Paul Mullen, PPF ’19, a Fellow and marketing associate at The Heritage Foundation, said the tour of Jefferson’s home provided him with a deeper understanding of the ideas discussed during the retreat.

“I most enjoyed our visit to Monticello, which provided the perfect historic backdrop to our readings, lectures and discussions of Jefferson and the true meaning of American Citizenship,” he said. 

Christiana Reasor, PPF ’19, a legislative correspondent for Sen. Jerry Moran, said the weekend served as a valuable time to listen to new perspectives and ideas from peers working in policy, while strengthening the civic ties among the TFAS network.

“The bond of community that comes from sharing our love of America, political philosophy and connecting those principles to public policy is what I have enjoyed most,” she said.

Elizabeth Earwood, Fellow and legislative aid for U.S. Rep. Gary Palmer of Alabama, shares her thoughts during the retreat.

Guidera echoed the importance of sharing these differing perspectives, including hearing ideas from Fellows from diverse backgrounds.
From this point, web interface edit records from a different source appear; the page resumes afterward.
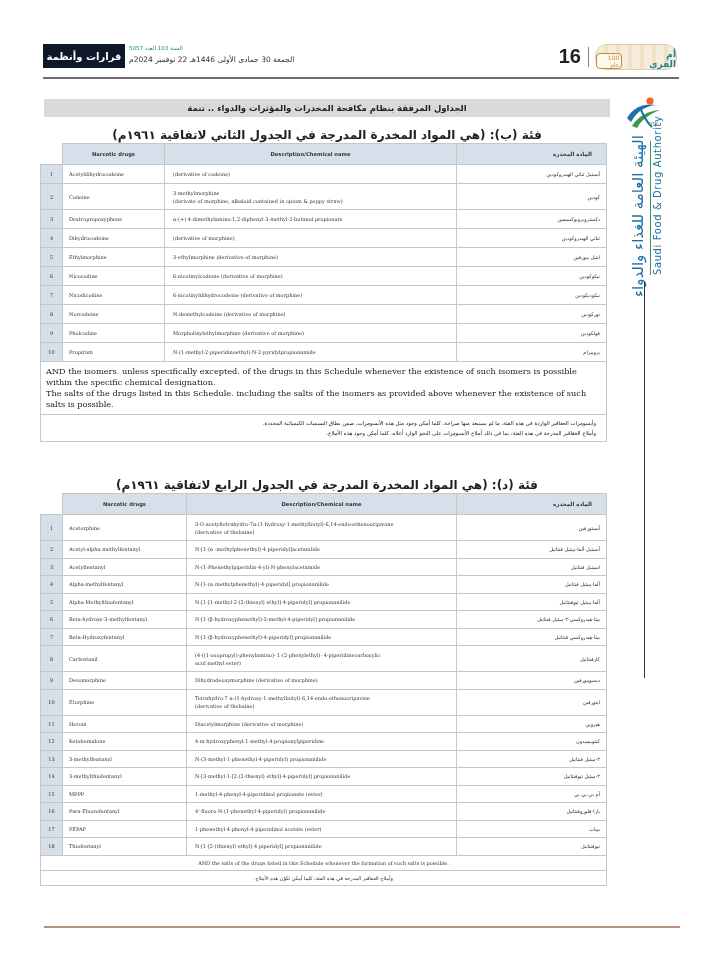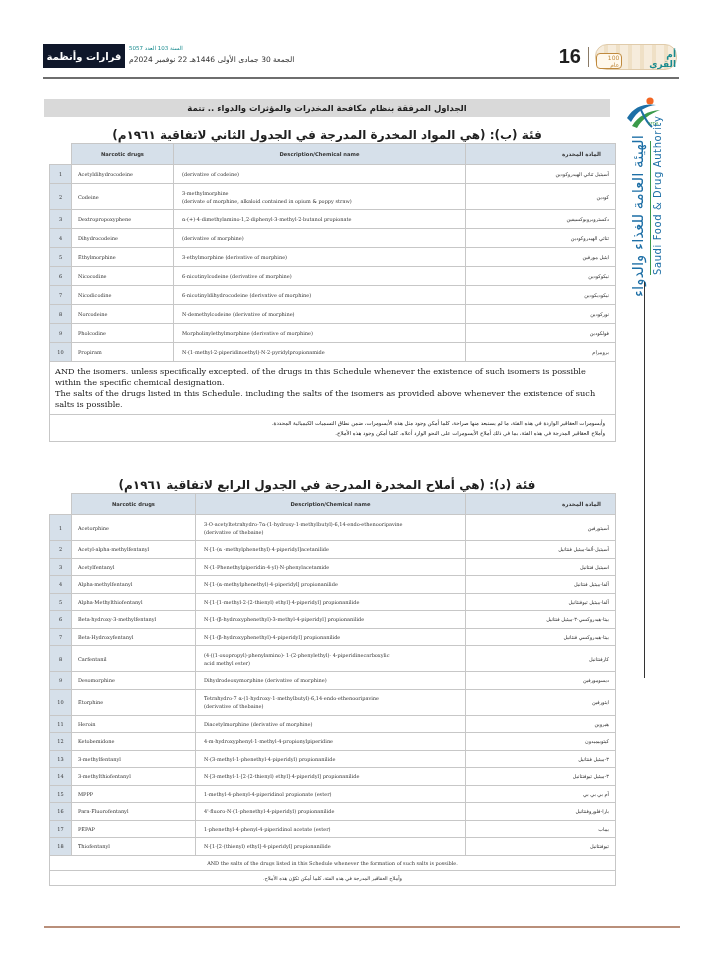--- a/index.html
+++ b/index.html
@@ -39,7 +39,7 @@
     font-family: "DejaVu Sans", sans-serif; font-size: 12px; font-weight: bold; color: #1f1f1f; }
 
   
-  table.drugs { position: absolute; left: 49px; width: 566px; border-collapse: collapse; table-layout: fixed; }
+  table.drugs { position: absolute; left: 40px; width: 566px; border-collapse: collapse; table-layout: fixed; }
   table.drugs td, table.drugs th { border: 1px solid #c7c7c7; font-size: 5px; line-height: 8px; vertical-align: middle; }
   table.drugs th { background: #d6e0ea; font-family: "DejaVu Sans", sans-serif; font-weight: bold; color: #333; font-size: 5.2px; height: 21px; }
   table.drugs th.blank { background: #fff; border-top: none; border-left: none; }

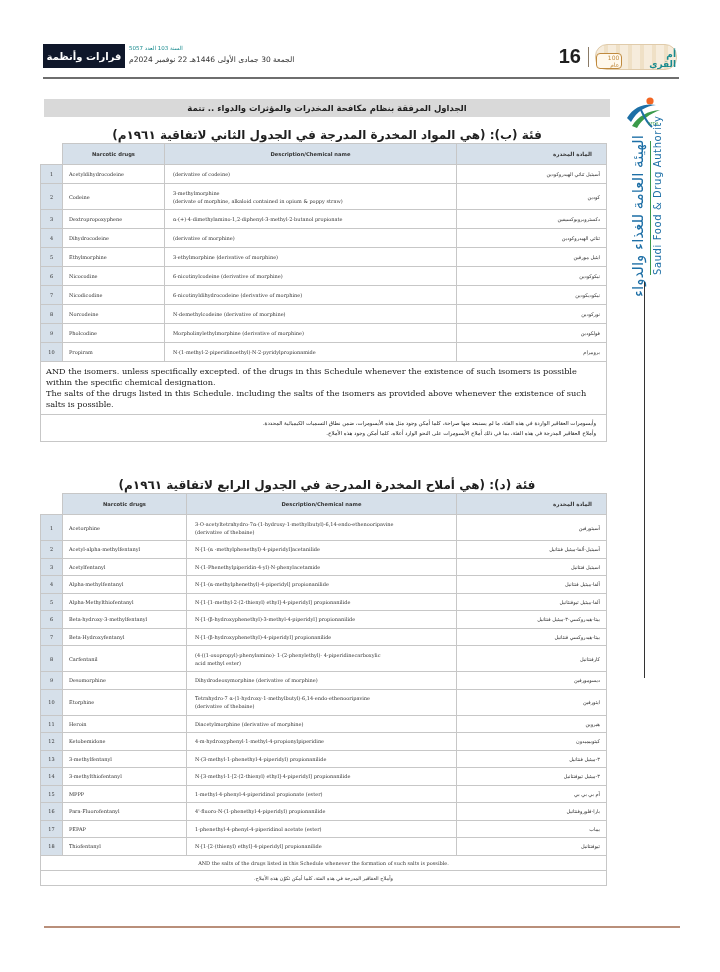--- a/index.html
+++ b/index.html
@@ -206,7 +206,7 @@
   </tbody>
 </table>
 
-<div class="cat-title" style="top:478px">فئة (د): (هي أملاح المخدرة المدرجة في الجدول الرابع لاتفاقية ١٩٦١م)</div>
+<div class="cat-title" style="top:478px">فئة (د): (هي المواد المخدرة المدرجة في الجدول الرابع لاتفاقية ١٩٦١م)</div>
 
 <table class="drugs" id="t2">
   <colgroup>

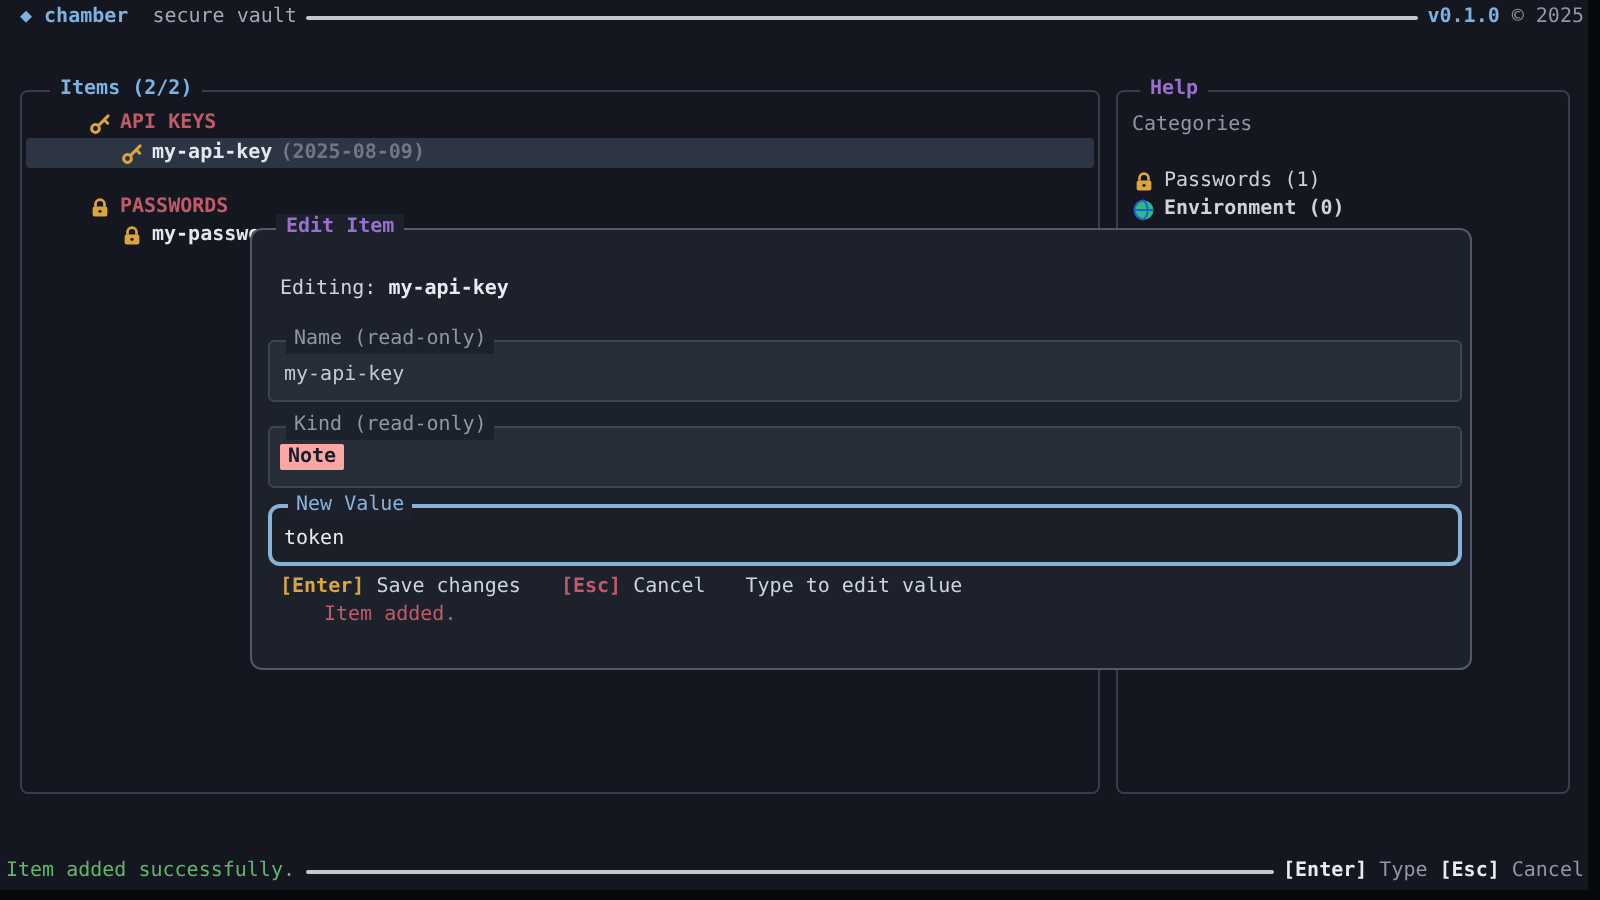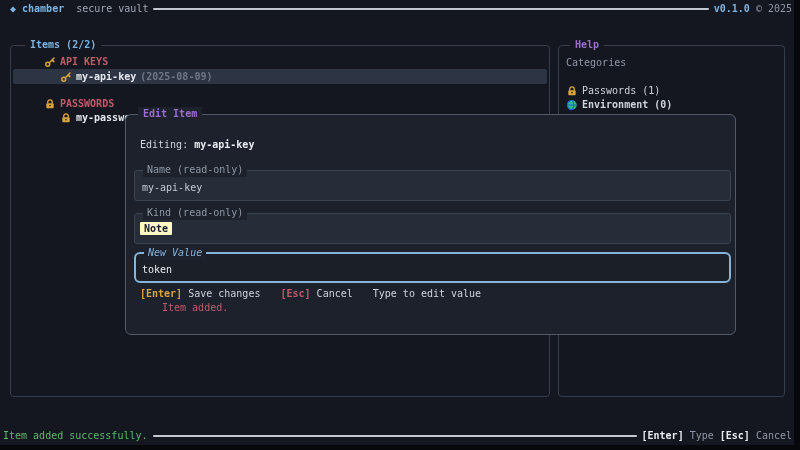--- a/index.html
+++ b/index.html
@@ -67,7 +67,7 @@
   .field.editable .field-label { color:#86b3d9;font-style:italic; }
   .field.editable .field-value { color:#e8ebf0; top:9px; left:6px; }
   .chip {
-    position:absolute; left:5px; top:8px; background:#fef9c3; color:#141d2a;
+    position:absolute; left:5px; top:8px; background:#fca5a5; color:#141d2a;
     font-weight:bold; padding:0 4px; line-height:13px; border-radius:1px;
   }
   .modal-line { position:absolute; left:14px; white-space:nowrap; }

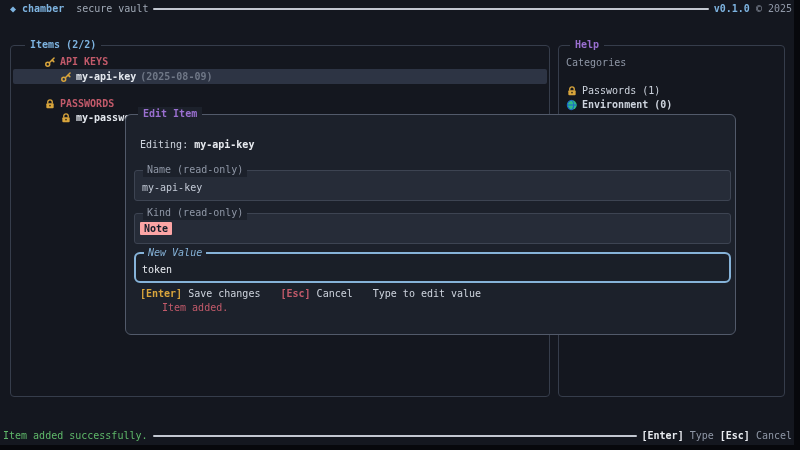--- a/index.html
+++ b/index.html
@@ -64,7 +64,7 @@
   }
   .field-value { position:absolute; left:7px; top:10px; color:#c3cad6; }
   .field.editable { background:#1a1f28; border:2px solid #86b3d9; border-radius:6px; }
-  .field.editable .field-label { color:#86b3d9;font-style:italic; }
+  .field.editable .field-label { color:#86b3d9; }
   .field.editable .field-value { color:#e8ebf0; top:9px; left:6px; }
   .chip {
     position:absolute; left:5px; top:8px; background:#fca5a5; color:#141d2a;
“The conversations about American citizenship and character were much more thoughtful and rich because we had someone commenting on their observations as a non-citizen, someone whose parents immigrated, and others who feel the conflicting pull of competing nationalities,” she said. “Their comments served as a refreshing reminder that America has something to offer everyone, that there is still a tie that binds us together, and that aspiration is not a quality lost amongst our nation’s citizens today.”

Fellows Zachary Novak and Kamron Kompani, deputy director of the student division at The Federalist Society, listen during a lecture.

Dr. Holloway ended the first day of the retreat with a lecture on “National Unity and Civic Friendship,” detailing current political divisions that go against the Founder’s vision of American national character and how civic friendship – similar to the kind strengthened through the TFAS Public Policy Fellowship – may help combat such divisions.

Guidera said, overall, the Fellows’ “vision of citizenship was sharpened by a look back” at history during the retreat.

“Moving forward, I believe we are all more prepared to contemplate and apply a more contiguous understanding of national identity that should ultimately serve to bring people together in a common and grounded fashion,” she said.